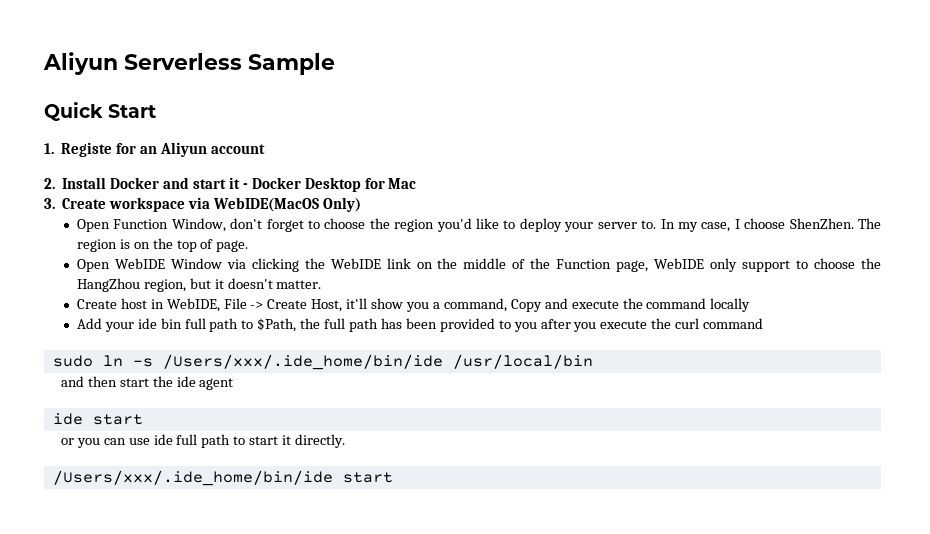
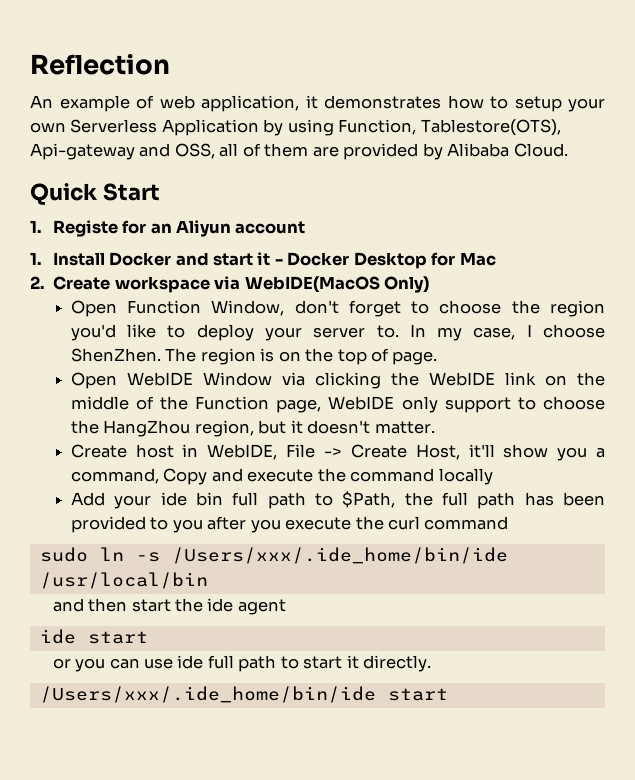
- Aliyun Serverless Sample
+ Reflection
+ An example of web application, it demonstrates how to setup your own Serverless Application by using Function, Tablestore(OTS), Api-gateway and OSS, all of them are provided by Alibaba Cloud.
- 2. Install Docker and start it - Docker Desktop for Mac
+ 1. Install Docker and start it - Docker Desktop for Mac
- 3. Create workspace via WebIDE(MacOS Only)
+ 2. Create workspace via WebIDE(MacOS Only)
---*---
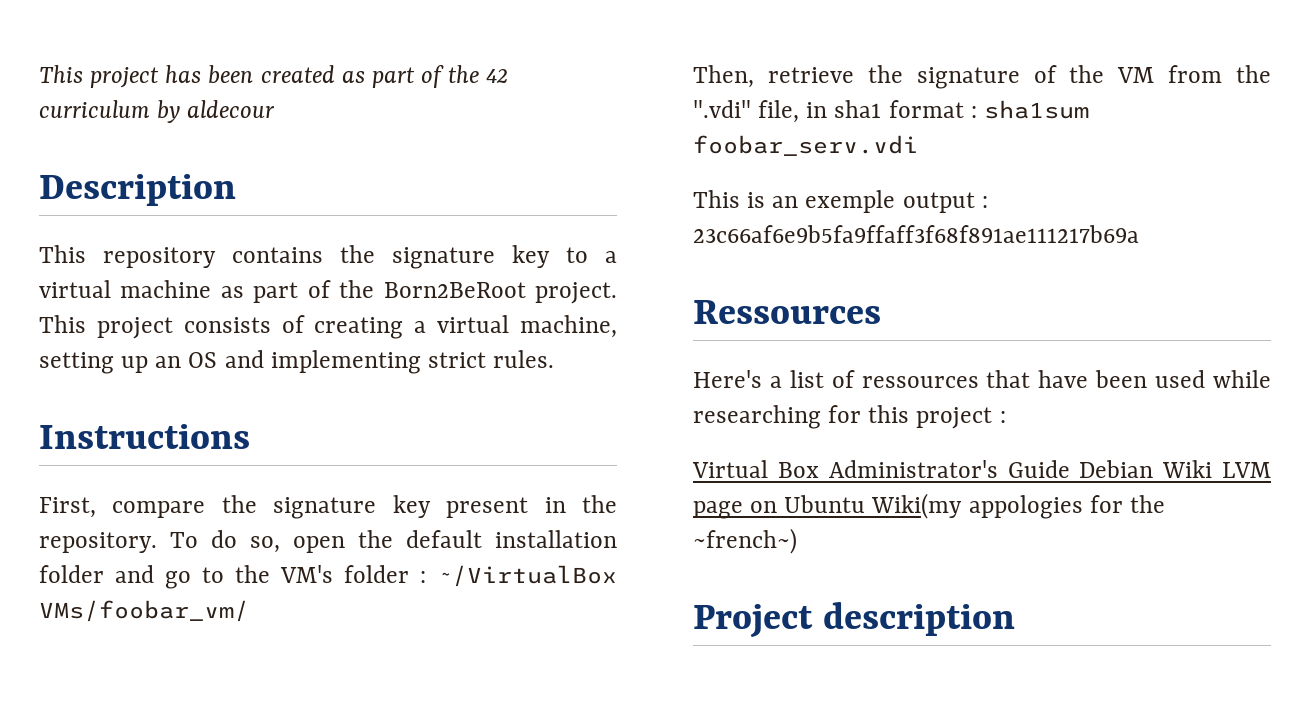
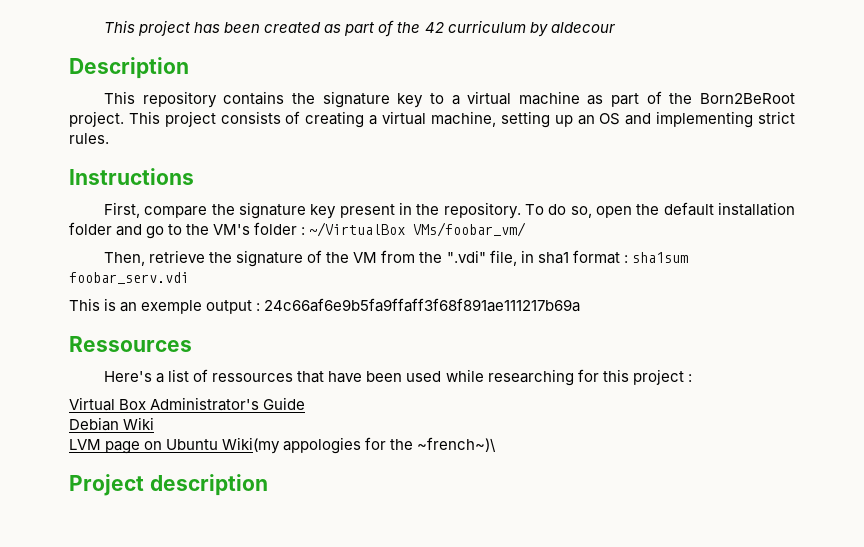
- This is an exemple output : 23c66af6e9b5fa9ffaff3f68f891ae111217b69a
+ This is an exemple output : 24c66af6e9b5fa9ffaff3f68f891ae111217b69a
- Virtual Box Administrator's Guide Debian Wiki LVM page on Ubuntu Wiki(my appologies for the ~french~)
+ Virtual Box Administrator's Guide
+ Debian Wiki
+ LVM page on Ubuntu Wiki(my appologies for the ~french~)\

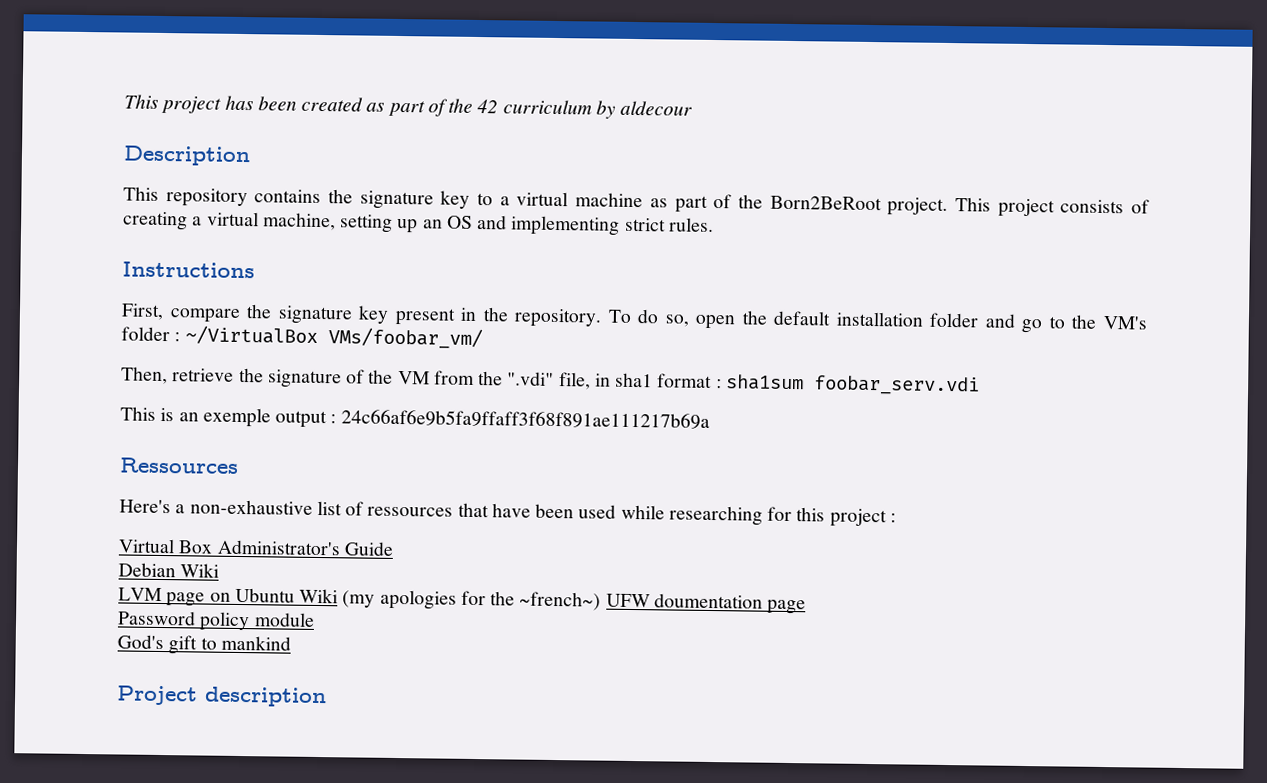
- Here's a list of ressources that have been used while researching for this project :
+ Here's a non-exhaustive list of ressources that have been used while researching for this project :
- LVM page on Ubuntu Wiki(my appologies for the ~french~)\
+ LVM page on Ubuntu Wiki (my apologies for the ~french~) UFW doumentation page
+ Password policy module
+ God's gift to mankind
---*---
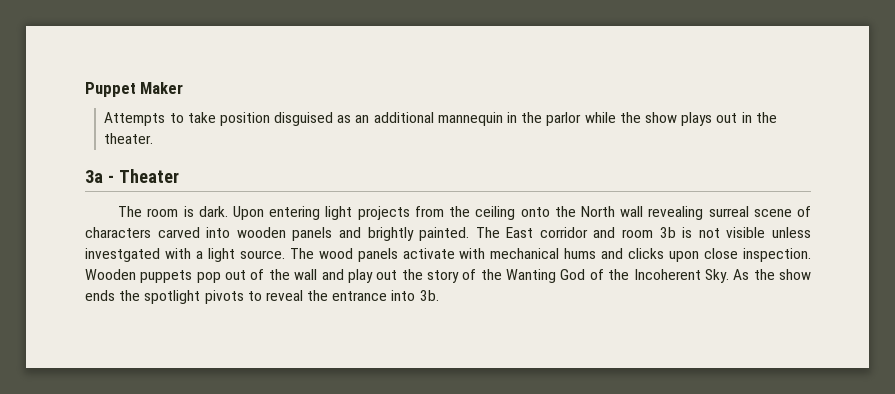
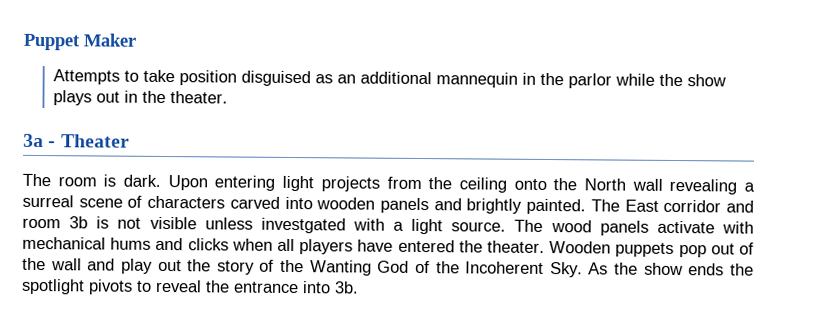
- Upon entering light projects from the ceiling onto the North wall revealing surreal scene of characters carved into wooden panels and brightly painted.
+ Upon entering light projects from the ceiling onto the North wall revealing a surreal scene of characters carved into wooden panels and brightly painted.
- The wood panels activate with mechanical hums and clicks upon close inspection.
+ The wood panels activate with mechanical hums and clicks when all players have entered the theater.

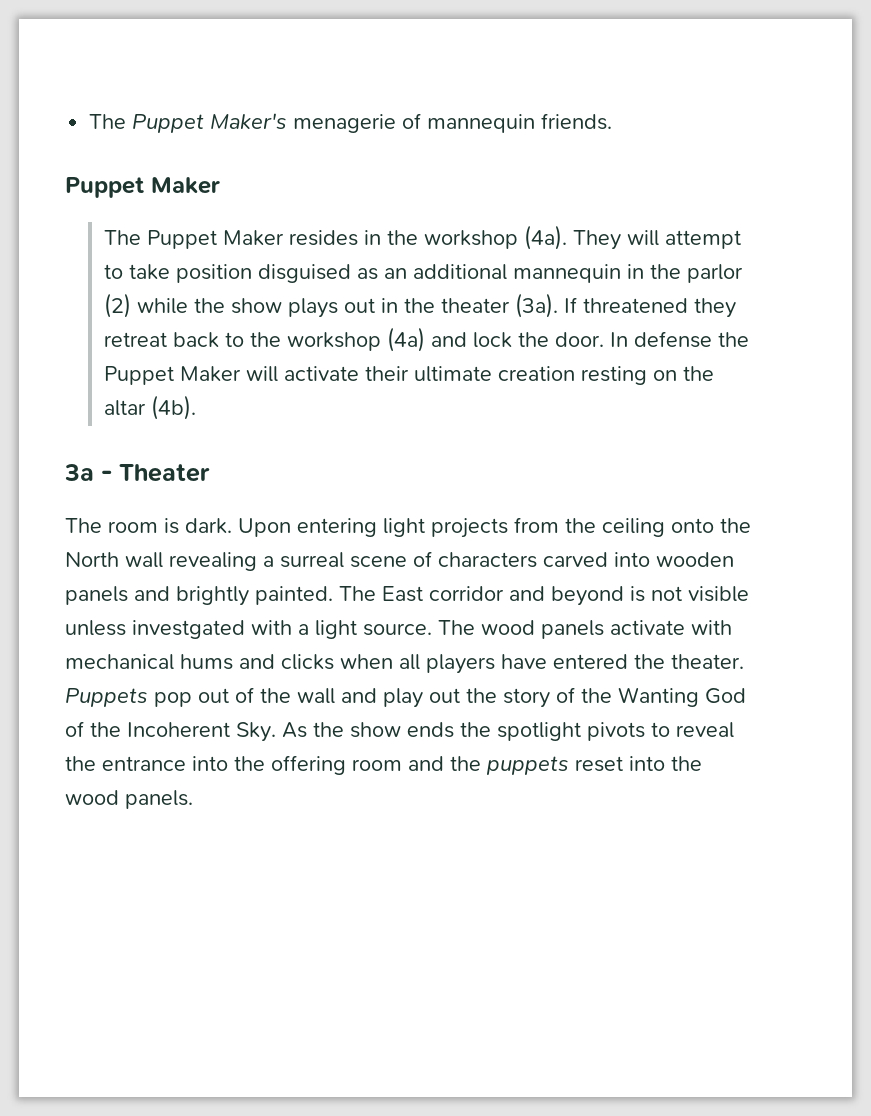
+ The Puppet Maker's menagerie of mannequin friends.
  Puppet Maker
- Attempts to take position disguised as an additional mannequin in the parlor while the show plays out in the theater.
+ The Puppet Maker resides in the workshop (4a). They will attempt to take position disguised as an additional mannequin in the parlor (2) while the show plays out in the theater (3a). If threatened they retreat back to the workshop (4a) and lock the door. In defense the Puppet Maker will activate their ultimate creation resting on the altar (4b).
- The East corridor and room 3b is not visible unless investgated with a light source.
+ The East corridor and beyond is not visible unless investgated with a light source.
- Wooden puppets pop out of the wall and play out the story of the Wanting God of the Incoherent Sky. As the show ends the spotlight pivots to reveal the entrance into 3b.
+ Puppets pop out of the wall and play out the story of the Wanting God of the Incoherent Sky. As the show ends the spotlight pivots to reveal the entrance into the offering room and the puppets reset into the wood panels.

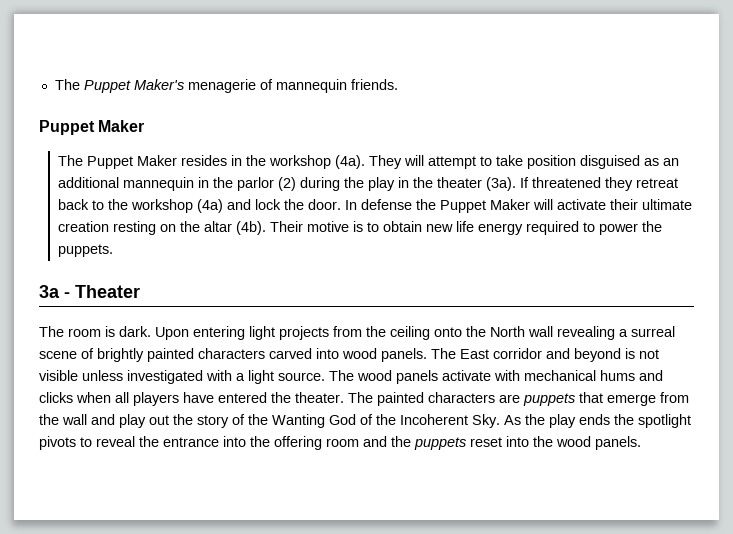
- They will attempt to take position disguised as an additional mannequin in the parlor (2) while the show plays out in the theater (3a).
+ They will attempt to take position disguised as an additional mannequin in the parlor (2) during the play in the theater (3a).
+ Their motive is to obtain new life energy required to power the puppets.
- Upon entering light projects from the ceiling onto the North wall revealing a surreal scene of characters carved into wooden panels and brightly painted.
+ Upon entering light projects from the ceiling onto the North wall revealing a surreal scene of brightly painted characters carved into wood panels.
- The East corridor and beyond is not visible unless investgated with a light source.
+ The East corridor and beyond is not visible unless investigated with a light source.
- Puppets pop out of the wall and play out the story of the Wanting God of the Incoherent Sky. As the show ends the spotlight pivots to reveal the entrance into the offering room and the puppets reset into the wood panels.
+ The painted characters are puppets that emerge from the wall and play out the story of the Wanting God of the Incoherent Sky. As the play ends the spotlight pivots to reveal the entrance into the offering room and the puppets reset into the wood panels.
---*---
Find the string "Desktop" in the material above. Then copy each line that has it.

- 2. Install Docker and start it - Docker Desktop for Mac
+ 1. Install Docker and start it - Docker Desktop for Mac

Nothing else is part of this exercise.